Marangozov’s creative path began in the early 1950s when he graduated with honors from the Technical University of Sofia. As a student, he amazed professors with his incredible speed in solving extremely complex mathematical problems. The Communist party leadership, however, wasn’t as impressed, labeling him “politically unreliable” instead. This detail did not break him, and Marangozov followed his dream as planned. He worked in research with enthusiastic specialists convinced the future belonged to microprocessor technology and personal computers. They were known as “Marangozov’s crew.”
It was this crew that worked on the first generation of Bulgaria-made computers. In 1979, Maragonzov and his colleagues introduced IMCO 1, a computer modeled after Apple II. The resemblance to Apple II, which some even compare to copying, was possible mostly due to reversed engineering, given that such American goods were beyond unattainable on the mass market behind the Iron Curtain. But some aficionados of Bulgarian computing don’t agree with the accusation of copying, pointing out that Bulgarian computer makers brought “analog” machines to the market, operating in the same functional way as their Western counterparts.
Ivan Maragonzov’s golden child
Furthermore, due to the lack of competition, computer makers in Bulgaria had the comfort of not rushing a product to the market, which offered more testing of the devices before being mass-produced, correcting some of the issues Western devices were struggling with at the time. However, Bulgaria’s first computer lacked one key element, a floppy disk drive. The reason? Bulgaria couldn’t produce one. The mass production of the computer began in 1980, and a year later, some 50 devices were available.
In 1982, IMCO 2 was officially introduced, a computer on par with the most advanced personal computers in the world at the time. IMCO 2, based on the popular Apple II Plus, was so successful among the narrow group of specialists privileged to have access to it that the Bulgarian Ministry of Education swiftly commissioned the production of IMCO 2 for schools.
Thus, the mass production of Bulgarian computers commenced. Named Pravetz, after the hometown of communist leader Todor Zhivkov, overnight, the computers turned Bulgaria into a computing force to reckon with. At least behind the Iron Curtain, that is.

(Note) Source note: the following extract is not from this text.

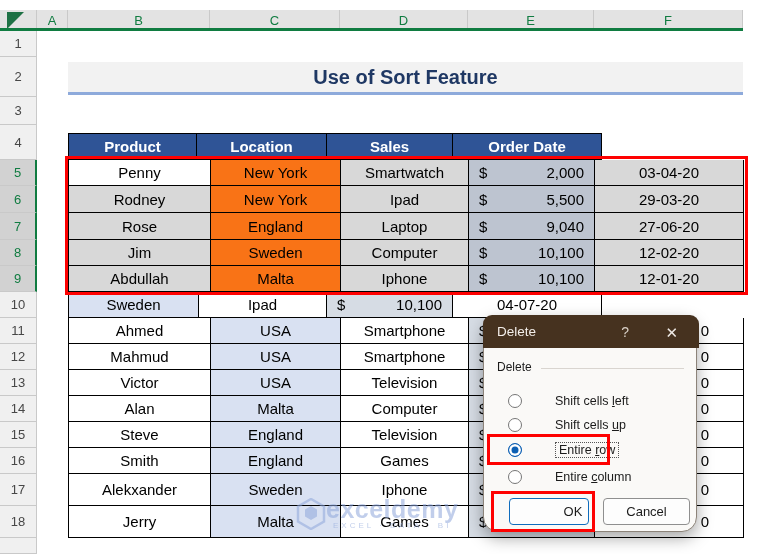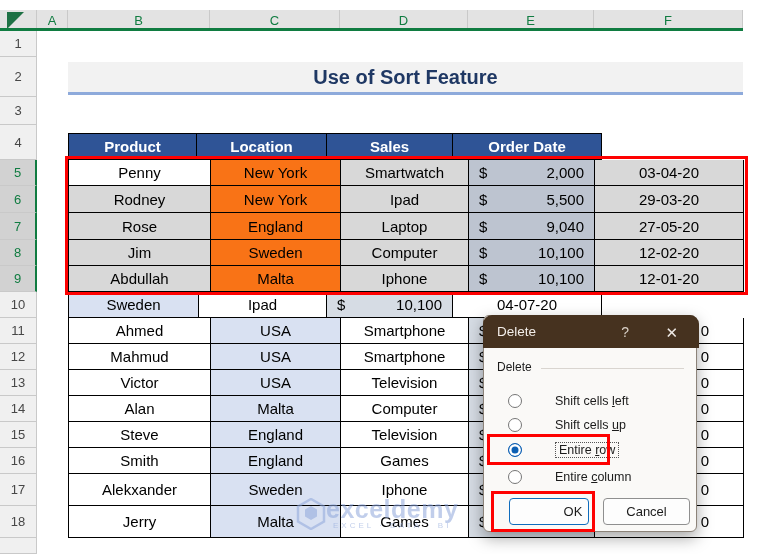"27-05-20" div.cell { text: 27-05-20 -> 27-06-20 }
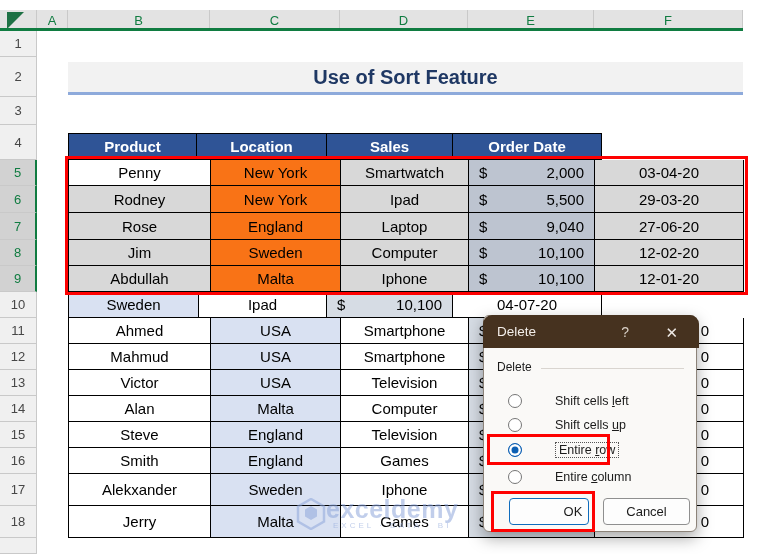"Delete" .dialog { border-radius: 6px -> 15px }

Destined to be exported to friendly socialist countries, the Pravetz computer was mass-produced but never on the scale the planned economy of Bulgaria envisioned. Production reached a peak at 60,000 computers a year, with the goal being 100,000. Nevertheless, at the time, Bulgaria was producing some 40% of the computers used in the Socialist bloc countries. This was more than enough to contribute to the creation of many factories across Bulgaria, with tens of thousands of employees dedicated to this enterprise. Thanks to this boom in production, in the 1980s, Bulgaria ranked third in the world in the production and use of electronic devices per capita.
Pravetz 2.0
The political changes that swept through Central and Eastern Europe at the end of the 1980s and early 1990s also left their mark on Bulgaria’s short-lived computer mass production. Sliding fast into oblivion, the Pravetz brand was revived in 2013, under new management, with the announcement of a laptop getting ready to hit the market. At the time, some 1,000 test laptops were in production, with all components being imported from Taiwan. The laptops, assembled in Bulgaria, still can be seen on the company’s website, but they’re not available for purchase. The company, however, proudly presents its Pravetz SchoolBook, designed to meet the needs of school students, but without disclosing the origin of the machine’s components.
“A computer is a certain style and way of thinking, of acting, of approaching problems. It seizes for itself the routine and, at the same time, educates in ingenuity. We must make it, figuratively speaking, our friend. Let us learn to think more imaginatively, much more logically and abstractly,” the father of the Pravetz computer Ivan Marangozov once said.
It sure looks like the Pravetz legacy is not letting go just yet.